If the steepest challenge is adoption of a new practice, we can similarly make changes to the model, and track user retention (or other funnel metrics) across different variants of the service. This brings us to our final concept…

3: Rapid Experimentation

Much of the success of the fastest growing companies is attributed to their fast pace of learning. This takes many shapes – from actively seeking customer feedback in public channels, to testing out early versions of products internally (dogfooding). But perhaps the primary way that product-focused tech companies rapidly improve their offerings is by running A/B tests, or “experiments”. For those more familiar with academia, A/B testing is simply another form of a randomized controlled trial.

The power of A/B testing is that it allows for companies to make continuous changes in their offering, all while tracking user metrics – everything from CAC and LTV, to the funnel metrics (like user engagement, retention, and referral). The changes with the biggest impact on revenue and profits can then be deployed at scale.

While large user bases and short feedback loops make A/B testing much easier for consumer-facing tech companies, social entrepreneurs can also iterate and improve on their interventions. Youth Impact is an example of a non-profit organization that runs A/B tests in the “real world”, by randomizing high school students to different classrooms, and then delivering variants of their curriculum to see which works best. They run monthly experiments, resulting in continuous improvements in their impact on adolescent health and education.

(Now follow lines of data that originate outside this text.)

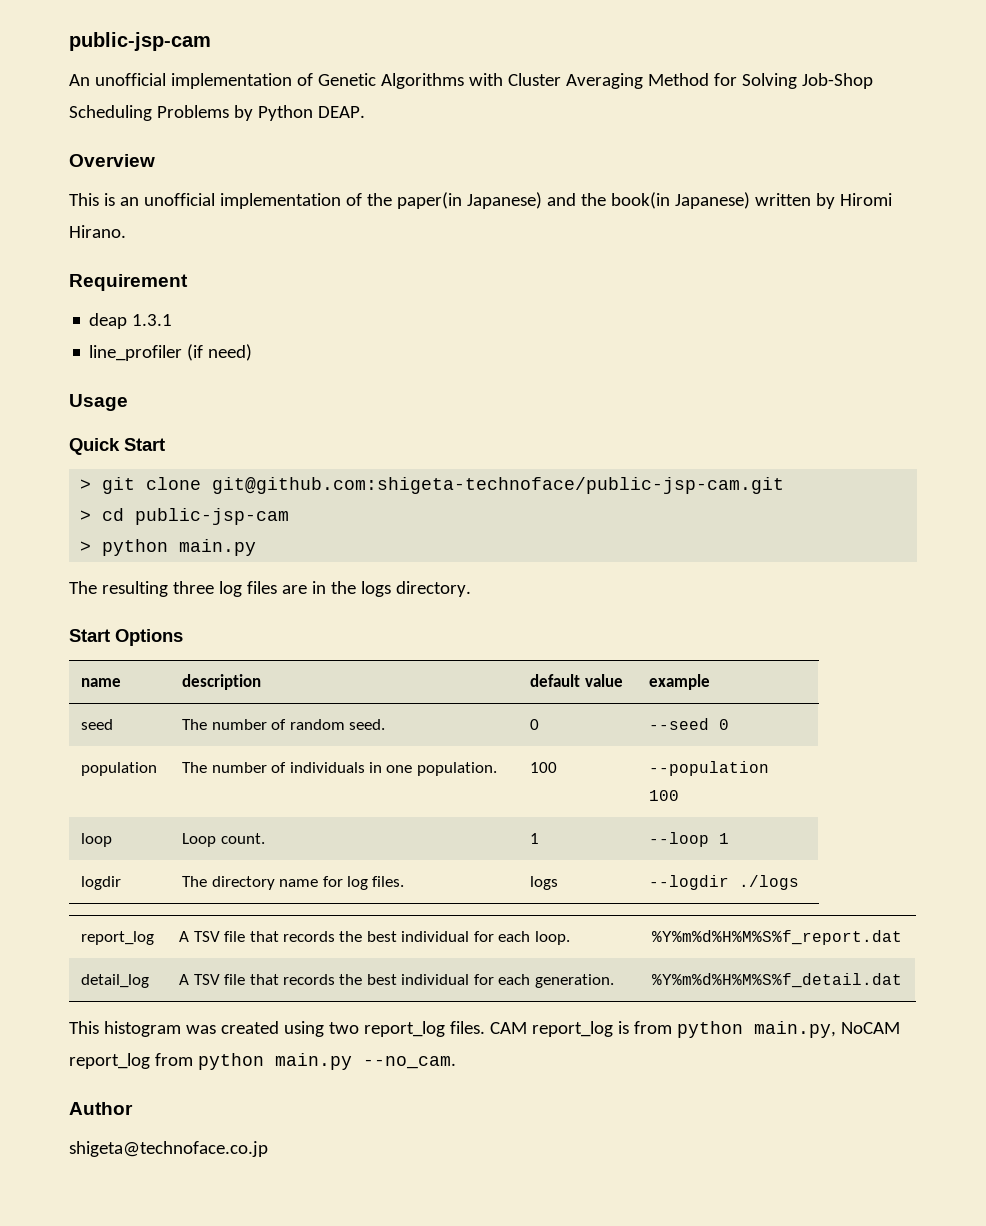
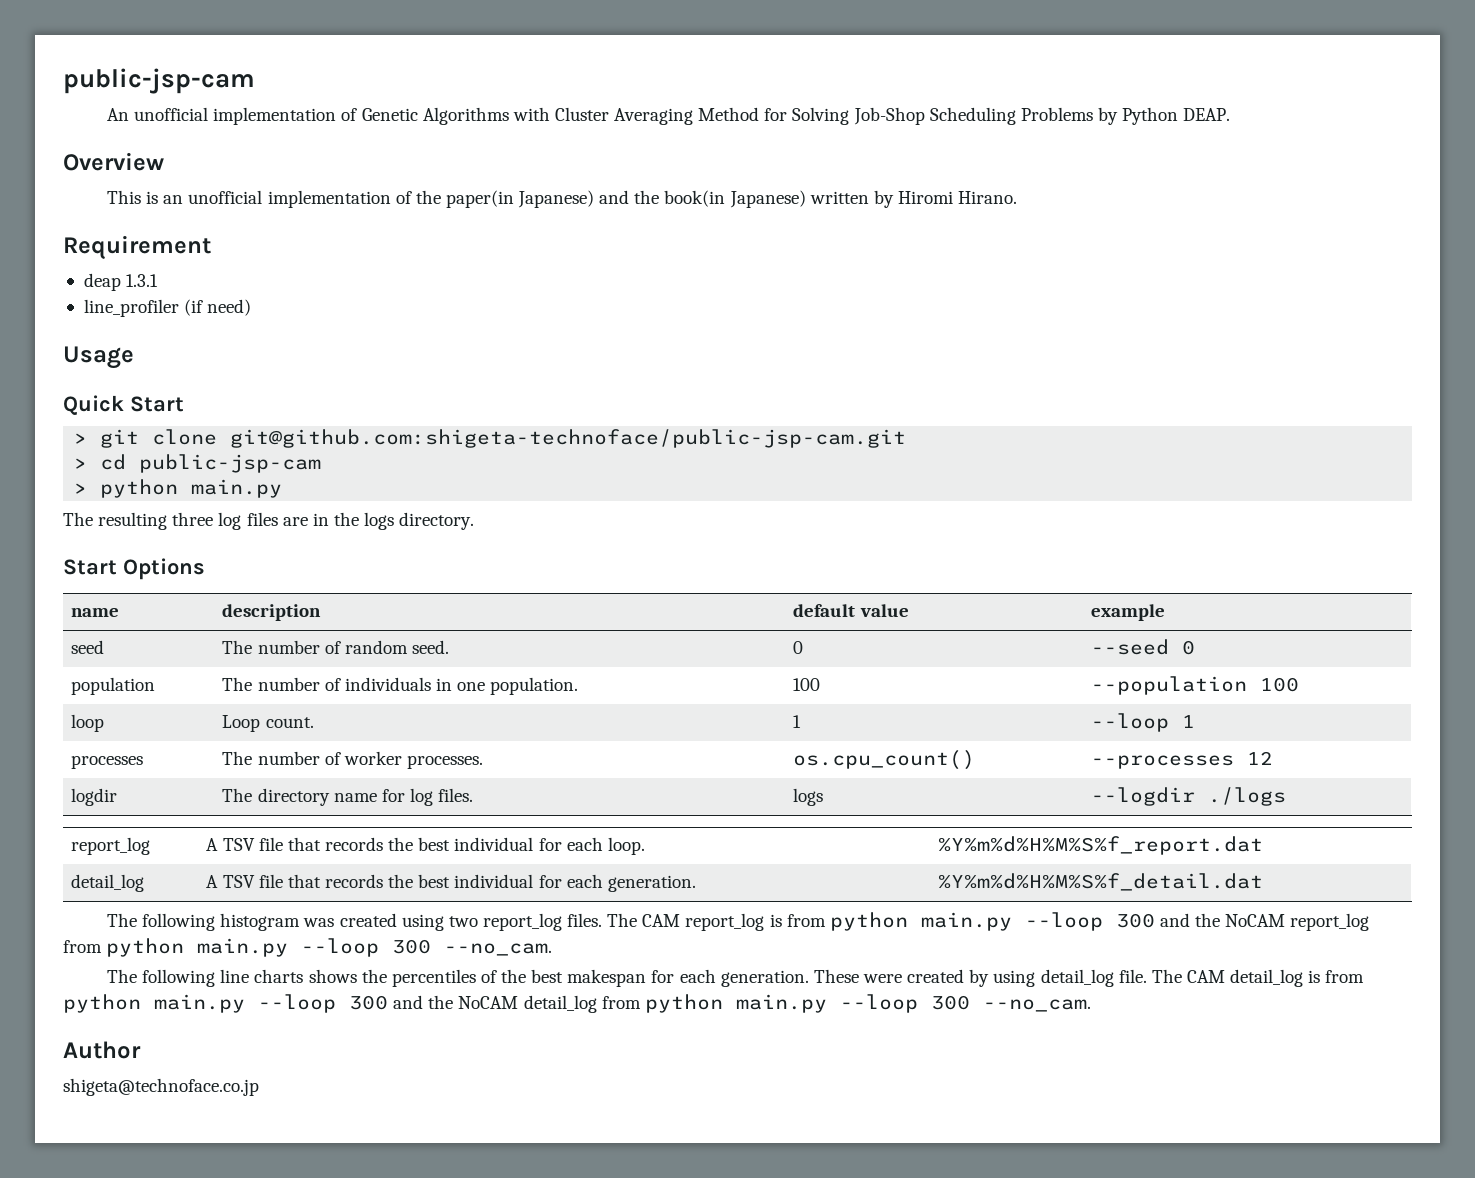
+ processes | The number of worker processes. | os.cpu_count() | --processes 12
- This histogram was created using two report_log files.
+ The following histogram was created using two report_log files.
- CAM report_log is from python main.py, NoCAM report_log from python main.py --no_cam.
+ The CAM report_log is from python main.py --loop 300 and the NoCAM report_log from python main.py --loop 300 --no_cam.
+ The following line charts shows the percentiles of the best makespan for each generation. These were created by using detail_log file. The CAM detail_log is from python main.py --loop 300 and the NoCAM detail_log from python main.py --loop 300 --no_cam.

One of the easiest takeaways is to adopt a culture of experimentation and continual learning and improvement. Even though Google Search is almost 25 years old, Google is still running hundreds of simultaneous tests to improve various facets of the product. More tactically, building the infrastructure to successfully run A/B tests has organizational benefits. For example, A/B testing helps you make your target metrics concrete –  and it forces you to reliably measure them as you shift product design. Importantly, A/B testing also helps prevent various biases from unexpectedly creeping into organizational management decisions.


We’ve gone through a few industry practices here, but there may be others that are useful in the social sector. For example, tech companies often utilize influencer marketing to gain users in a new market. Influencers with large audiences might be willing to help social entrepreneurs with missions that align. Startups also evaluate the size of every new market they consider entering before starting to experiment; they call it the total addressable market, or TAM, and it’s an estimate of how many people might value a given product or service. Similarly, non-profit founders may want to tackle the problem spaces with the strongest “market” (or potential) for social impact. How many future users might benefit, and how significant is the benefit to them? Sometimes tying numbers to these ideas – even if they’re just rough estimates – can guide decision-making in valuable ways.


Temina Madon is a co-head of community at SPC, co-founder of the Agency Fund, and professional faculty at UC Berkeley. Piyush Poddar is an SPC-Agency Fund Social Impact fellow and social entrepreneur with six years of experience building products at both Google & Stripe.